▶ **Edit tracking data**:
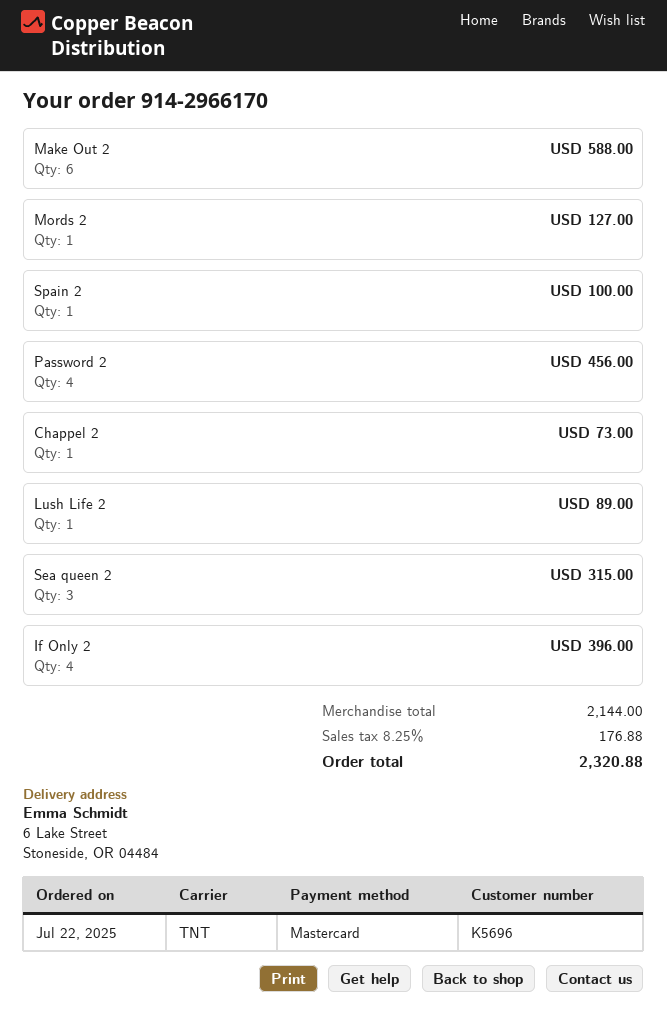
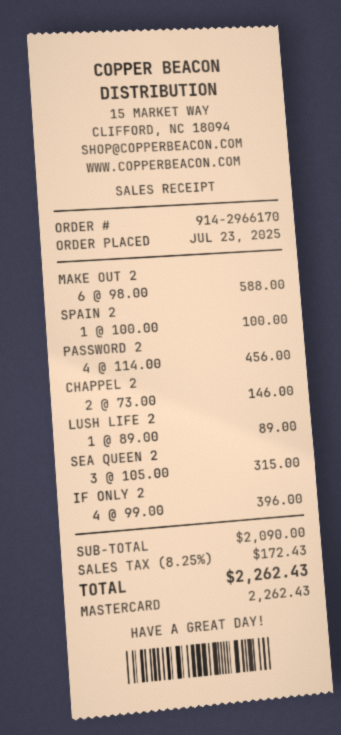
order date: 2025-07-22 -> 2025-07-23
Mords 2: 1 for 127.00 -> none
Chappel 2: 1 for 73.00 -> 2 for 146.00
subtotal: 2144.00 -> 2090.00
tax: 8.25% = 176.88 -> 8.25% = 172.43
total: 2320.88 -> 2262.43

▶ **What is needed**: Here the job is to repeat the entries verbatim while leaving all pictures out.

▶ **Output**:
order date: 2025-07-22 -> 2025-07-23
Mords 2: 1 for 127.00 -> none
Chappel 2: 1 for 73.00 -> 2 for 146.00
subtotal: 2144.00 -> 2090.00
tax: 8.25% = 176.88 -> 8.25% = 172.43
total: 2320.88 -> 2262.43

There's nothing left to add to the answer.